*Your goal:*
Keyword search on "center": report each line of the records that contains it.

*Material provided:*
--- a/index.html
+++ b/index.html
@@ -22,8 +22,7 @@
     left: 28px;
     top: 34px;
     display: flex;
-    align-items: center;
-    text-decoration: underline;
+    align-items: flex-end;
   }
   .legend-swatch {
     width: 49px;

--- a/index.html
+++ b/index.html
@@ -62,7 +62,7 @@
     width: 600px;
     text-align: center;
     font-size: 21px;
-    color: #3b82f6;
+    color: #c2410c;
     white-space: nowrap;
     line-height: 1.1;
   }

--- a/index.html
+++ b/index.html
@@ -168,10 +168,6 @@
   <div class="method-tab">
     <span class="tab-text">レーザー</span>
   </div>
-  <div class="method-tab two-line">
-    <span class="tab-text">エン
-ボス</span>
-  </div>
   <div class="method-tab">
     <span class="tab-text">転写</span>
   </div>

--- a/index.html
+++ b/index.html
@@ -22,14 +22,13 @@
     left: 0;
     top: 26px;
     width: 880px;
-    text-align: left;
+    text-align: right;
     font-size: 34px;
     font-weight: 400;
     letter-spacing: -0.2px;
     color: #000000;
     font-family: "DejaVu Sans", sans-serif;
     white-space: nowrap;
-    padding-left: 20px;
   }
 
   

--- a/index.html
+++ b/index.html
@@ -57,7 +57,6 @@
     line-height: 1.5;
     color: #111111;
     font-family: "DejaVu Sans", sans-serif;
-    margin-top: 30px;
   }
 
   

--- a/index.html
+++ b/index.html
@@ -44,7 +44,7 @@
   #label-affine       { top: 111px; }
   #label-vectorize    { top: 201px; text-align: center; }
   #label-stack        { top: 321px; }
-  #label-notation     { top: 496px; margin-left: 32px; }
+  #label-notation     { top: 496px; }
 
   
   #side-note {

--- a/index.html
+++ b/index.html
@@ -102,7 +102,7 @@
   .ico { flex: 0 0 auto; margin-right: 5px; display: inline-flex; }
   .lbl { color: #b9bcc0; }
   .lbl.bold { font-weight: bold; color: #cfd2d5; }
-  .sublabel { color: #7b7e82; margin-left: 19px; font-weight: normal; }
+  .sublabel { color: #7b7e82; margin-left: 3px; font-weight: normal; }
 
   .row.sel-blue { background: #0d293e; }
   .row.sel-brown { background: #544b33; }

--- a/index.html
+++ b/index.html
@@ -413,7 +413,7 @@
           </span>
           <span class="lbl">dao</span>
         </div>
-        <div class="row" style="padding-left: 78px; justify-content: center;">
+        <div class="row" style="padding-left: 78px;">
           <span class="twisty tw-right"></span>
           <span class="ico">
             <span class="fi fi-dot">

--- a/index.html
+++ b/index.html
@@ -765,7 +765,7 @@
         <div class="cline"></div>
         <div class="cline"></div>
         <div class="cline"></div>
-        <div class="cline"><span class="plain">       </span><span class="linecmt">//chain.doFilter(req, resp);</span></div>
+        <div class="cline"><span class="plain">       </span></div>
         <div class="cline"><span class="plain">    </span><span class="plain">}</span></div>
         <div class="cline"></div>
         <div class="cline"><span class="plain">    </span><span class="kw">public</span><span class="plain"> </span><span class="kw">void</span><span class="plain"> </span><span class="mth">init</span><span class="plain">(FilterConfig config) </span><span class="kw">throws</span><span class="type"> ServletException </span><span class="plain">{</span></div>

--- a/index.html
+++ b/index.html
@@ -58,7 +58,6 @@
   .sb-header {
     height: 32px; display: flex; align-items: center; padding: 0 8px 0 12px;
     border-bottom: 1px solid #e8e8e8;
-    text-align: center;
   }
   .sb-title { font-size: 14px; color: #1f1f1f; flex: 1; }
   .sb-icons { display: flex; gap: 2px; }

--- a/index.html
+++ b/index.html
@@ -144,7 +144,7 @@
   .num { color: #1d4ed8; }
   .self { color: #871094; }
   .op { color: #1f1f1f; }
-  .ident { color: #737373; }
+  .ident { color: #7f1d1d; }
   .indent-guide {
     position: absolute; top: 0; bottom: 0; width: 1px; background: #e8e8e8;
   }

*Problem solution:*
-    align-items: center;
     text-align: center;
   #label-vectorize    { top: 201px; text-align: center; }
-        <div class="row" style="padding-left: 78px; justify-content: center;">
     height: 32px; display: flex; align-items: center; padding: 0 8px 0 12px;
-    text-align: center;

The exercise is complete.